--- START ---

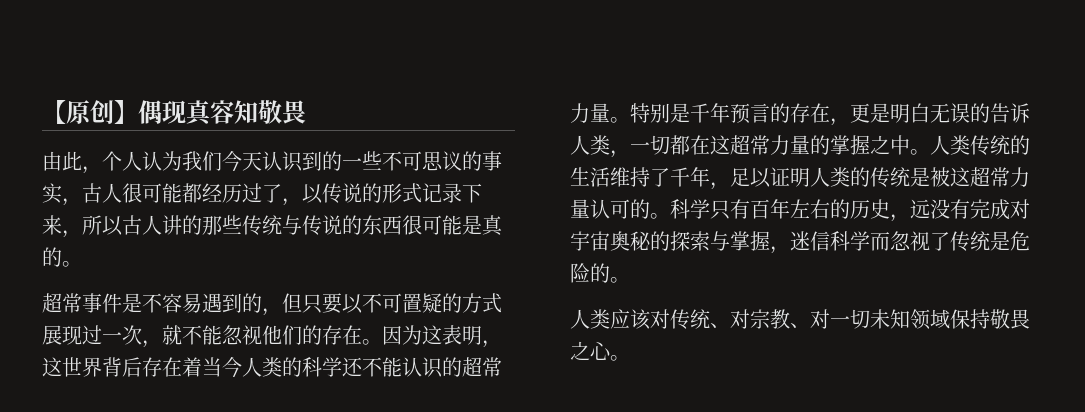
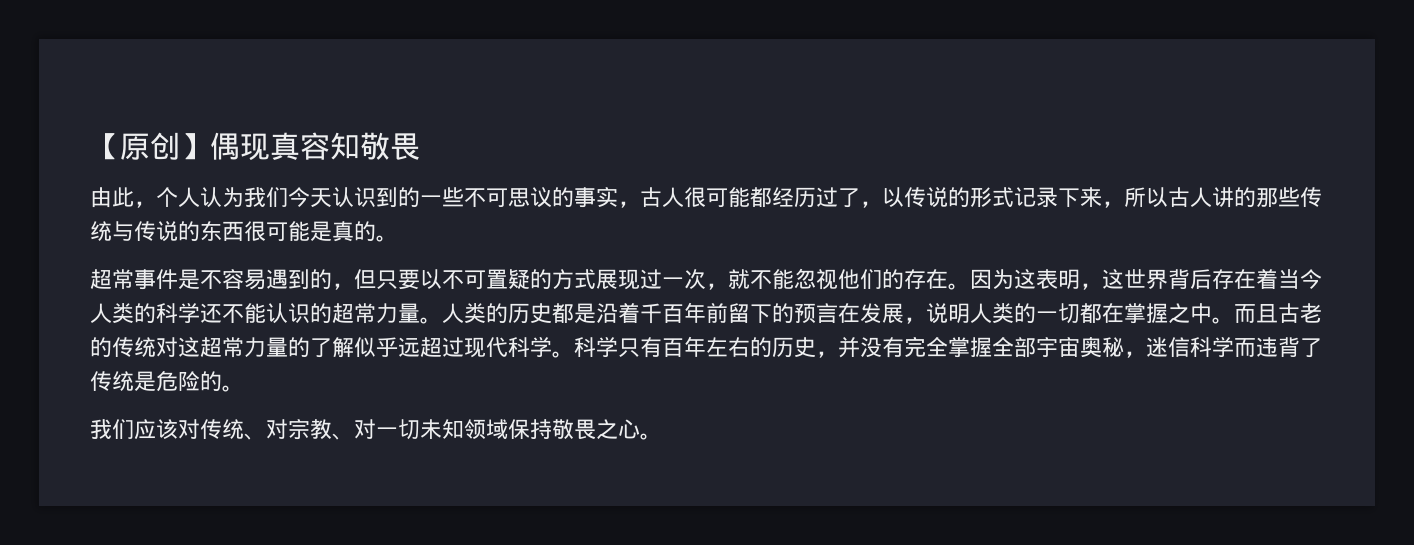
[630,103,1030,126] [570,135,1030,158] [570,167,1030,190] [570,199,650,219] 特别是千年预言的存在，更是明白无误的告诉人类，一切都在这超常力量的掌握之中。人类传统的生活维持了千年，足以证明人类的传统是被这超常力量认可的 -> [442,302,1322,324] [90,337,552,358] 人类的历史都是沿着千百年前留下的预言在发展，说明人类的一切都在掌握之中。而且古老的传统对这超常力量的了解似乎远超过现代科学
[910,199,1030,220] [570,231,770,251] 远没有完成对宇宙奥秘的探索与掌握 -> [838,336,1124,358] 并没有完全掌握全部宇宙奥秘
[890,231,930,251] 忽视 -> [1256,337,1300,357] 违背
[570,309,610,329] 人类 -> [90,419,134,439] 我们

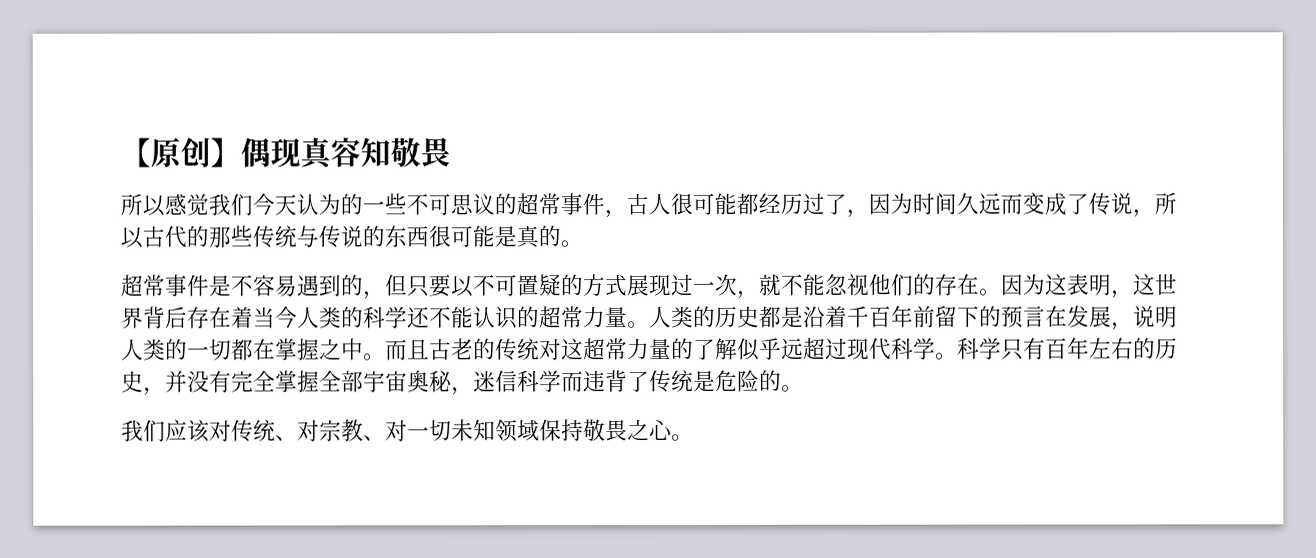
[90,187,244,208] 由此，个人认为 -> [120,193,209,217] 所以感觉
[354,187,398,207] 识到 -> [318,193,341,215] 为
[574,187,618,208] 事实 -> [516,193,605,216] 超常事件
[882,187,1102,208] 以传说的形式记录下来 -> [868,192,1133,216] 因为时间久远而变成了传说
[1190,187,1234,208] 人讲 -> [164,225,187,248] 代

--- END ---

:: TASK DIRECTIONS ::
Print every line from the one that contains "[882,187,1102,208] 以传说的形式记录下来 ->" to the end of the records, exactly as written, and nothing more.

:: FINISHED TASK ::
[882,187,1102,208] 以传说的形式记录下来 -> [868,192,1133,216] 因为时间久远而变成了传说
[1190,187,1234,208] 人讲 -> [164,225,187,248] 代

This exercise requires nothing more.